Mr Boldero was a small dark man of about forty–five, active as a bird and with a bird's brown, beady eyes, a bird's sharp nose. He was always busy, always had twenty different irons in the fire at once, was always fresh, clear–headed, never tired. He was also always unpunctual, always untidy. He had no sense of time or of order. But he got away with it, as he liked to say. He delivered the goods—or rather the goods, in the convenient form of cash, delivered themselves, almost miraculously it always seemed, to him.

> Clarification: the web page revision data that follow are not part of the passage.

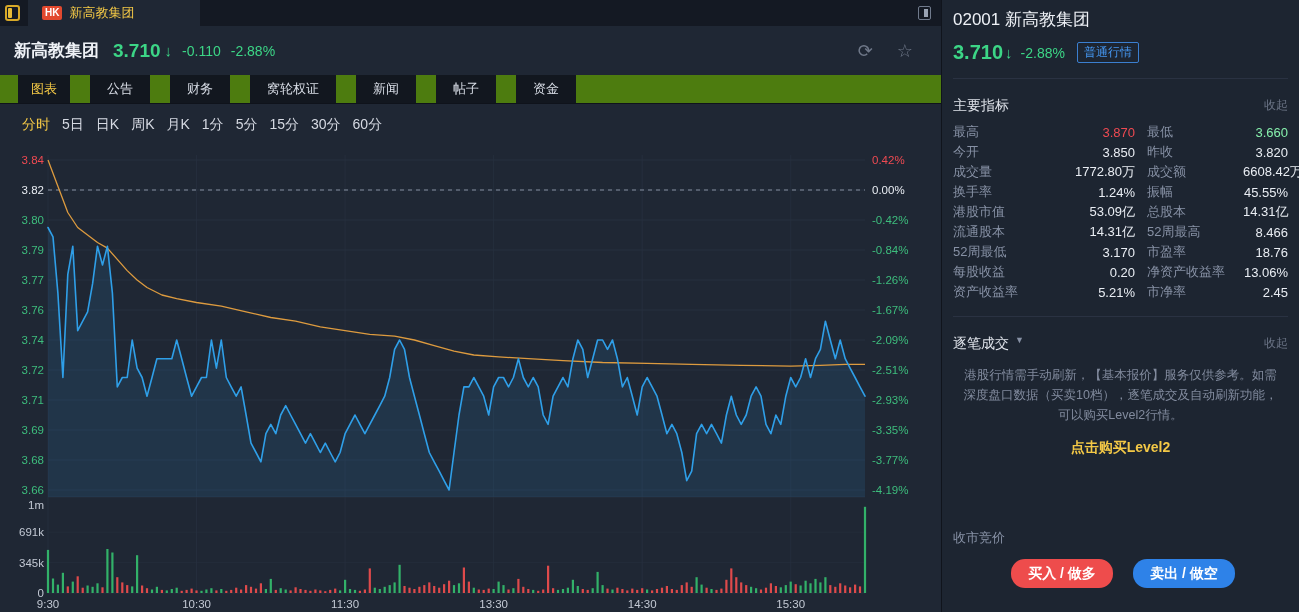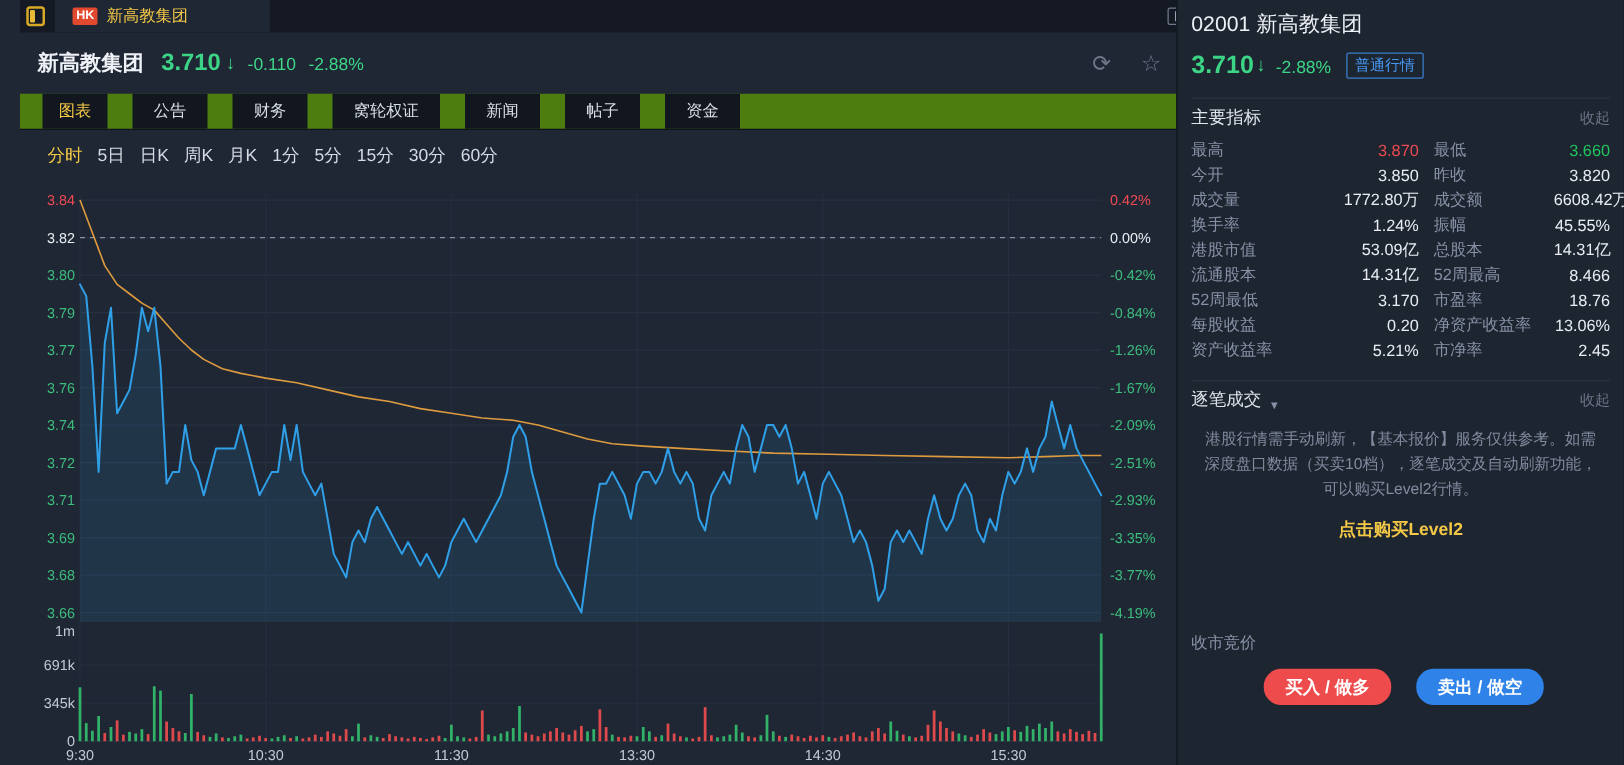--- a/index.html
+++ b/index.html
@@ -1,20 +1,20 @@
 <!DOCTYPE html>
 <html><head>
 <meta charset="utf-8">
 <style>
   *{margin:0;padding:0;box-sizing:border-box}
   html,body{width:1299px;height:612px;overflow:hidden;background:#10141c;
     font-family:"Liberation Sans","DejaVu Sans",sans-serif;-webkit-font-smoothing:antialiased}
   .app{position:relative;width:1299px;height:612px;background:#1f2734}
   
-  .left{position:absolute;left:16px;top:0;width:941px;height:532px;background:#1f2734}
+  .left{position:absolute;left:0;top:0;width:941px;height:532px;background:#1f2734}
   .topbar{height:26px;background:#141923;display:flex;align-items:center;position:relative}
   .sidebar-toggle{width:15px;height:16px;border:2px solid #d8a928;border-radius:3px;margin:0 8px 0 5px;position:relative;cursor:pointer}
   .sidebar-toggle::after{content:"";position:absolute;left:1px;top:1px;width:4px;height:10px;background:#e8bb36;border-radius:1px}
   .wintab{height:26px;background:#1f2734;display:flex;align-items:center;gap:7px;padding:0 14px;width:172px;cursor:pointer}
   .hk-badge{background:#e2492f;color:#fff;font-size:10px;font-weight:bold;border-radius:2px;padding:1px 3px;line-height:12px}
   .wintab-title{color:#f3c846;font-size:13px}
   .panel-toggle{position:absolute;right:10px;top:6px;width:13px;height:14px;border:1px solid #707a8c;border-radius:2px;cursor:pointer}
   .panel-toggle::after{content:"";position:absolute;right:2px;top:2px;width:4px;height:8px;background:#9aa3b3}
   .stock-header{height:49px;display:flex;align-items:center;padding:0 14px;gap:10px}
   .stock-name{color:#eef1f6;font-size:17px;font-weight:bold}
@@ -32,21 +32,21 @@
   .chart-wrap{position:absolute;top:145px;left:0;width:941px;height:467px}
   
   .right{position:absolute;left:941px;top:0;width:358px;height:612px;background:#1d2531;border-left:1px solid #10141c;padding:0 11px;display:flex;flex-direction:column}
   .q-title{margin-top:8px;color:#eef1f6;font-size:17px}
   .q-price-row{margin-top:10px;display:flex;align-items:center;gap:8px}
   .q-price{color:#3cd586;font-size:20px;font-weight:bold}
   .q-arrow{color:#3cd586;font-size:15px;font-weight:bold;margin-left:-6px}
   .q-pct{color:#3cd586;font-size:14px}
   .q-badge{color:#4596f0;border:1px solid #3b7fd0;border-radius:2px;font-size:12px;padding:1px 6px;margin-left:4px}
   .divider{height:1px;background:#2a3242;margin-top:14px}
-  .sec-head{display:flex;align-items:flex-end;margin-top:6px}
+  .sec-head{display:flex;align-items:flex-start;margin-top:18px}
   .sec-title{color:#dfe3ea;font-size:14px}
   .caret{color:#8791a5;font-size:9px;margin-left:6px;cursor:pointer}
   .collapse{margin-left:auto;color:#6c7587;font-size:12px;cursor:pointer}
   .stats{margin-top:7px}
   .stat-row{display:grid;grid-template-columns:78px 104px 12px 96px 1fr;height:20px;align-items:center;font-size:13px}
   .stat-label{color:#8791a5;white-space:nowrap}
   .stat-value{color:#e9edf3;text-align:right;white-space:nowrap}
   .notice{margin-top:12px;color:#828b9e;font-size:12.5px;line-height:20px;text-align:center;padding:0 6px}
   .lv2-link{margin-top:14px;text-align:center;color:#f3c846;font-size:14px;font-weight:bold;cursor:pointer}
   .auction{margin-top:72px;color:#8791a5;font-size:13px}
@@ -344,21 +344,21 @@
     <div class="sec-head">
       <span class="sec-title">主要指标</span>
       <span class="collapse">收起</span>
     </div>
     <div class="stats" id="stats-grid">
         <div class="stat-row">
           <span class="stat-label">最高</span>
           <span class="stat-value" style="color: rgb(239, 74, 82);">3.870</span>
           <span></span>
           <span class="stat-label">最低</span>
-          <span class="stat-value" style="color: #22c55e;">3.660</span>
+          <span class="stat-value" style="color: #86efac;">3.660</span>
         </div>
         <div class="stat-row">
           <span class="stat-label">今开</span>
           <span class="stat-value">3.850</span>
           <span></span>
           <span class="stat-label">昨收</span>
           <span class="stat-value">3.820</span>
         </div>
         <div class="stat-row">
           <span class="stat-label">成交量</span>

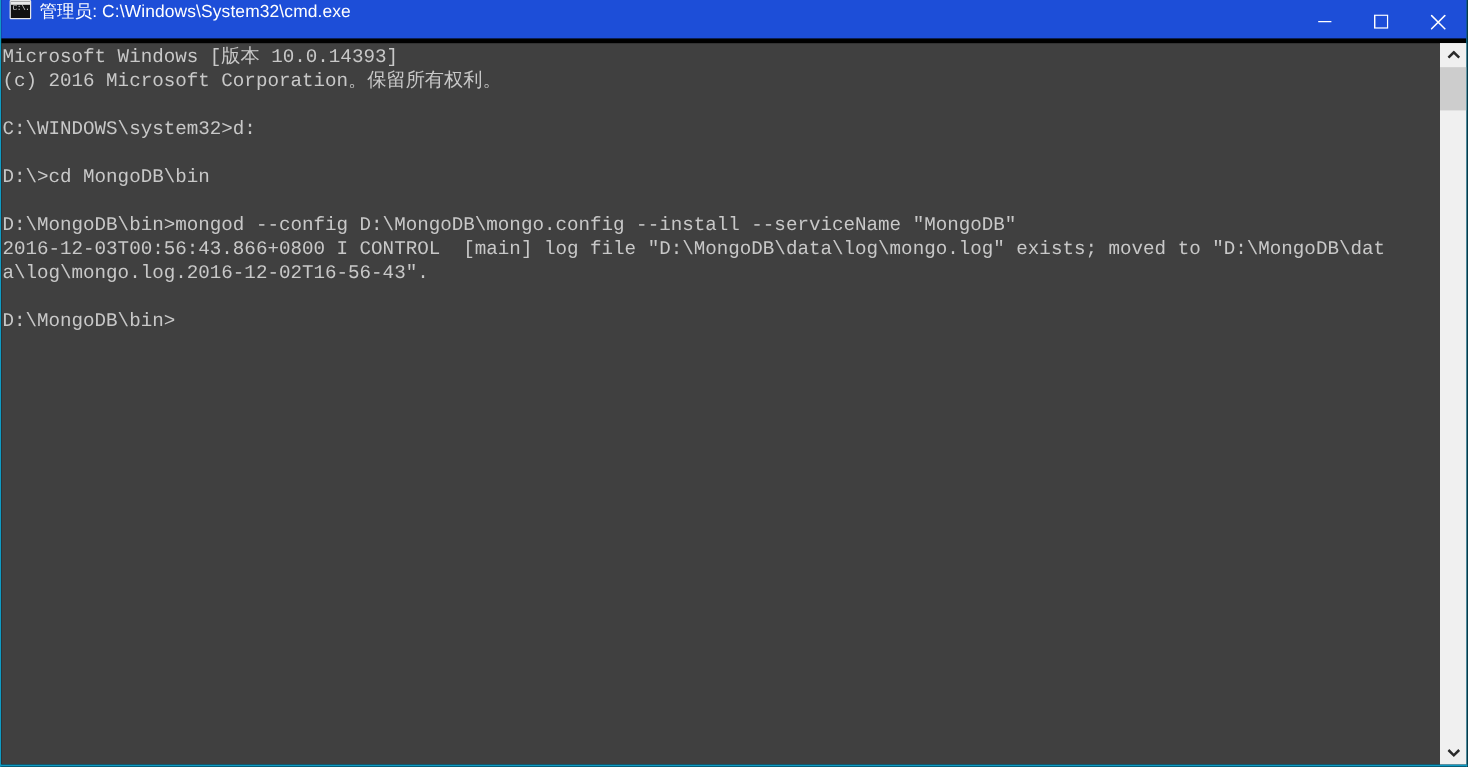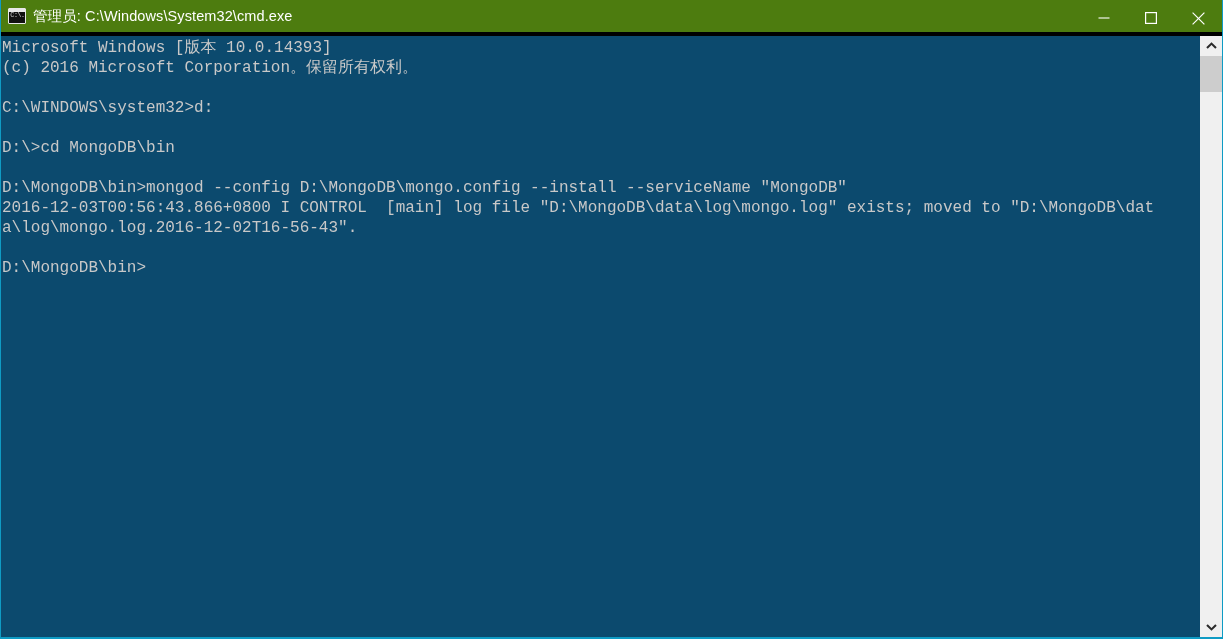--- a/index.html
+++ b/index.html
@@ -26,23 +26,23 @@
     border-bottom: 2px solid #0f9bc4;
     overflow: hidden;
   }
 
   
   .titlebar {
     position: absolute;
     top: 0; left: -1px;
     width: 1223px;
     height: 32px;
-    background: #4d7c0f;
-    display: flex;
-    align-items: center;
+    background: #1d4ed8;
+    display: flex;
+    align-items: flex-start;
     user-select: none;
   }
   .title-icon {
     width: 18px;
     height: 16px;
     margin-left: 8px;
     margin-right: 7px;
     background: #111;
     border: 1px solid #e8e8e8;
     border-radius: 1px;
@@ -96,21 +96,21 @@
   .win-btn.minimize { width: 48px; }
   .win-btn.close { width: 49px; }
 
   
   .console {
     position: absolute;
     top: 36px;
     left: 0;
     width: 1200px;
     height: 601px;
-    background: #0c4a6e;
+    background: #404040;
     overflow: hidden;
   }
   .console-text {
     position: absolute;
     top: 2px;
     left: 1px;
     margin: 0;
     font-family: "Liberation Mono", "DejaVu Sans Mono", monospace;
     font-size: 16px;
     line-height: 20px;

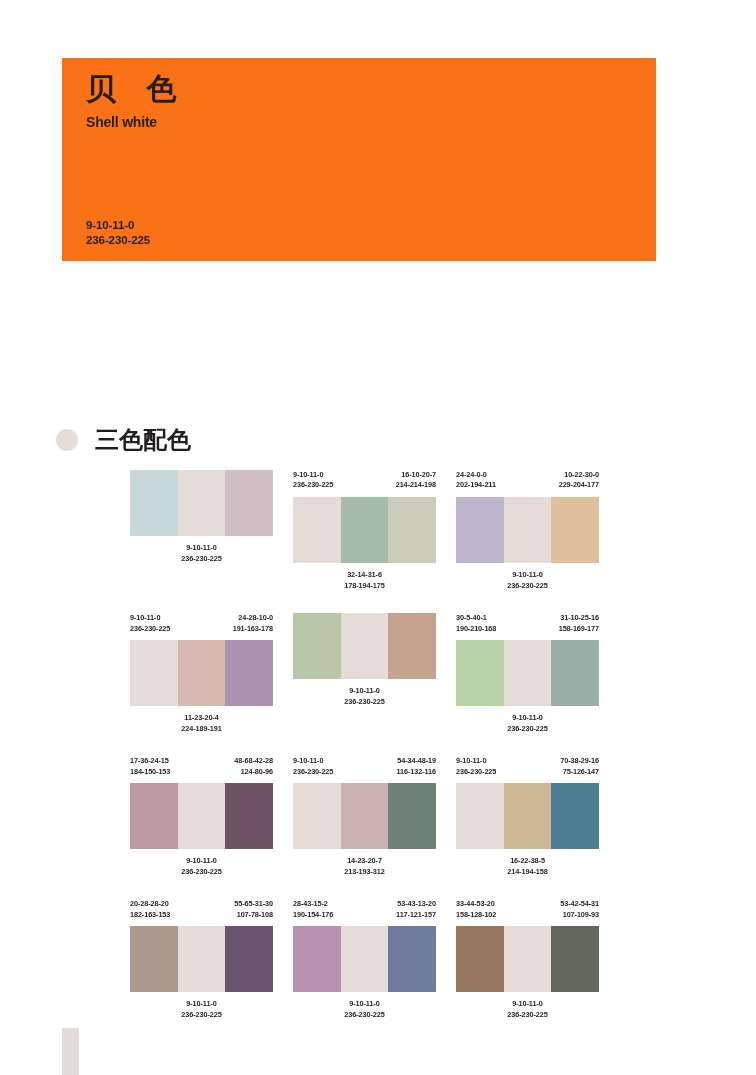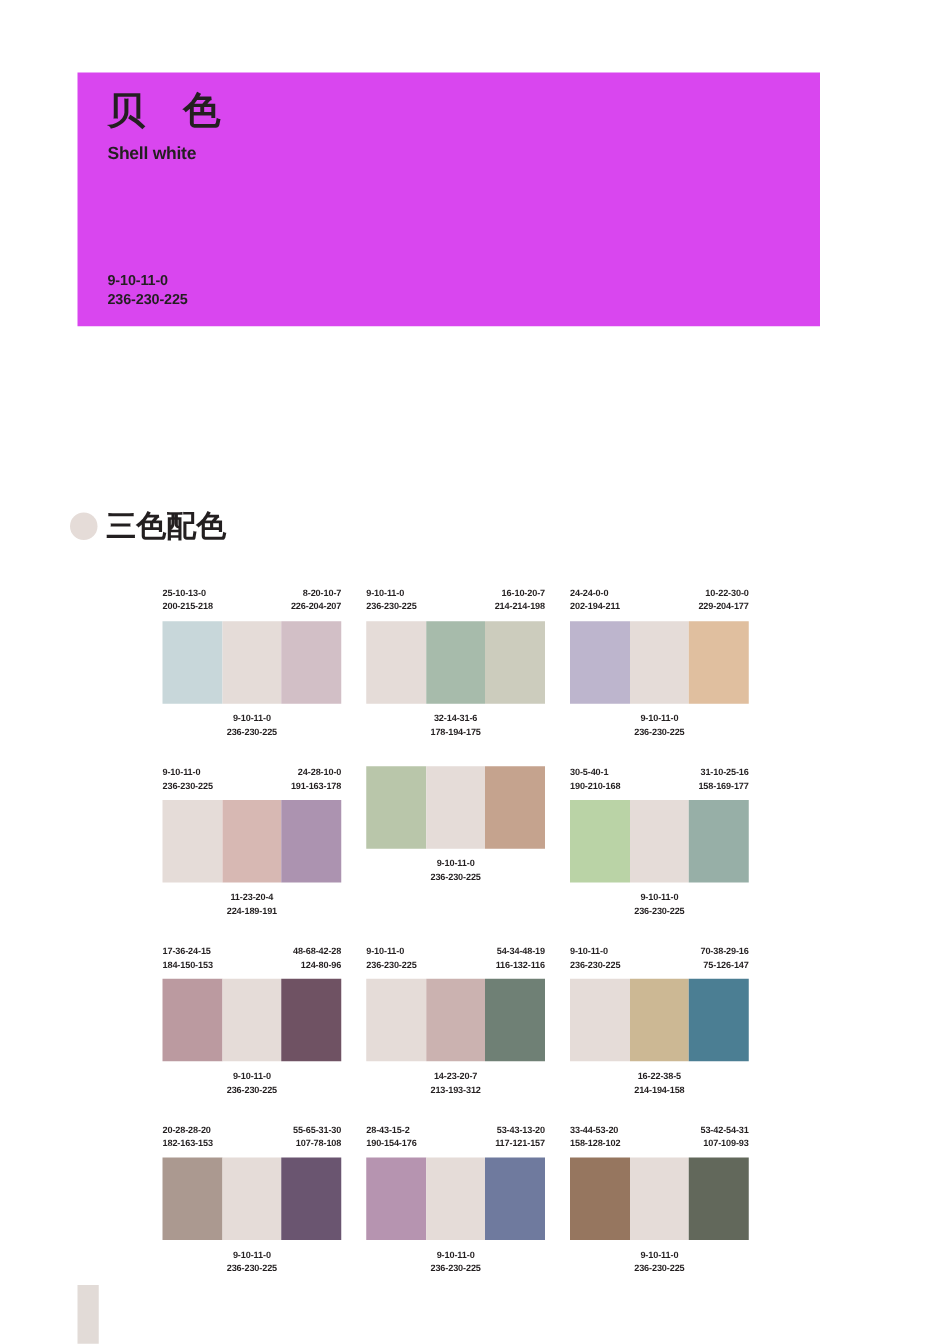--- a/index.html
+++ b/index.html
@@ -55,24 +55,24 @@
     line-height: 1.28;
     letter-spacing: -0.1px;
     color: #231f20;
   }
   .hero-codes div { white-space: nowrap; }
 
   
   .section-head {
     position: absolute;
     left: 56px;
-    top: 405px;
+    top: 424px;
     display: flex;
     align-items: center;
-    gap: 7px;
+    gap: 17px;
   }
   .section-dot {
     width: 22px;
     height: 22px;
     border-radius: 50%;
     background: #e5dcd8;
     flex: 0 0 auto;
   }
   .section-title {
     font-size: 24px;
@@ -138,47 +138,37 @@
     left: 62px;
     top: 1028px;
     width: 17px;
     height: 47px;
     background: #e2dbd7;
   }
 </style>
 </head>
 <body>
 
-<div class="hero" style="background: #d946ef;">
+<div class="hero" style="background: #f97316;">
   <div class="hero-cn">贝 色</div>
   <div class="hero-en">Shell white</div>
   <div class="hero-codes">
     <div>9-10-11-0</div>
     <div>236-230-225</div>
   </div>
 </div>
 
 <div class="section-head">
   <span class="section-dot" style="background: rgb(229, 220, 216);"></span>
   <span class="section-title">三色配色</span>
 </div>
 
 <div class="grid">
     <div class="row">
       <div class="combo">
-        <div class="top-labels">
-          <div class="lbl">
-            <div>25-10-13-0</div>
-            <div>200-215-218</div>
-          </div>
-          <div class="lbl right">
-            <div>8-20-10-7</div>
-            <div>226-204-207</div>
-          </div>
-        </div>
         <div class="swatches">
           <div class="sw" style="background: rgb(200, 215, 218);"></div>
           <div class="sw" style="background: rgb(229, 220, 216);"></div>
           <div class="sw" style="background: rgb(210, 191, 198);"></div>
         </div>
         <div class="bottom-label">
           <div>9-10-11-0</div>
           <div>236-230-225</div>
         </div>
       </div>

He was like a bird in appearance. But in mind, Gumbril found, after having seen him once or twice, he was like a caterpillar: he ate all that was put before him, he consumed a hundred times his own mental weight every day. Other people's ideas, other people's knowledge—they were his food. He devoured them and they were at once his own. All that belonged to other people he annexed without a scruple or a second thought, quite naturally, as though it were already his own. And he absorbed it so rapidly and completely, he laid public claim to it so promptly that he sometimes deceived people into believing that he had really anticipated them in their ideas, that he had known for years and years the things they had just been telling him, and which he would at once airily repeat to them with the perfect assurance of one who knows—knows by instinct, as it were, by inheritance.